● **What is needed**:
Lines outside the range are not wanted. Give again exactly the lines between the line holding "(550, 110) none" and the line holding "(512, 671) none", inclusive, from the listing below.

● **Dataset excerpts**:
= Beginning of Section =

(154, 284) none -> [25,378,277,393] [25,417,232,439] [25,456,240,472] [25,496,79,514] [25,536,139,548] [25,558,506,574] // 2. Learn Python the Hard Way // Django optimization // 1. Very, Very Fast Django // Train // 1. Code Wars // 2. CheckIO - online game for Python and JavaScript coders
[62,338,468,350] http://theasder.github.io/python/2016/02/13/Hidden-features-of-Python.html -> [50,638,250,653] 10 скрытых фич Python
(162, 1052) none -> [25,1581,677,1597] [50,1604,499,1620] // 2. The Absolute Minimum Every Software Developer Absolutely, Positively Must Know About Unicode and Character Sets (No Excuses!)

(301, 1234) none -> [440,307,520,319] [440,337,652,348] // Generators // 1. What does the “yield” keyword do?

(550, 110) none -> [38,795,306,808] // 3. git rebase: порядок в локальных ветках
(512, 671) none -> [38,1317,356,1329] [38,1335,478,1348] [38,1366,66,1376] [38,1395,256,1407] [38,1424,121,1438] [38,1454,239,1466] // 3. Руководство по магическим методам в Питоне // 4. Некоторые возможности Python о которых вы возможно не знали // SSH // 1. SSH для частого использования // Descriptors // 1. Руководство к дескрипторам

= End of Section =
= Beginning of Section =

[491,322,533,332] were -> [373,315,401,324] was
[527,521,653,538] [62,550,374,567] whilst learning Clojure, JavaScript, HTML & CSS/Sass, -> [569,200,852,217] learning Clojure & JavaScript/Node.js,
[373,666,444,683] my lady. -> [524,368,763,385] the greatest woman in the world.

= End of Section =

● **Problem solution**:
(550, 110) none -> [38,795,306,808] // 3. git rebase: порядок в локальных ветках
(512, 671) none -> [38,1317,356,1329] [38,1335,478,1348] [38,1366,66,1376] [38,1395,256,1407] [38,1424,121,1438] [38,1454,239,1466] // 3. Руководство по магическим методам в Питоне // 4. Некоторые возможности Python о которых вы возможно не знали // SSH // 1. SSH для частого использования // Descriptors // 1. Руководство к дескрипторам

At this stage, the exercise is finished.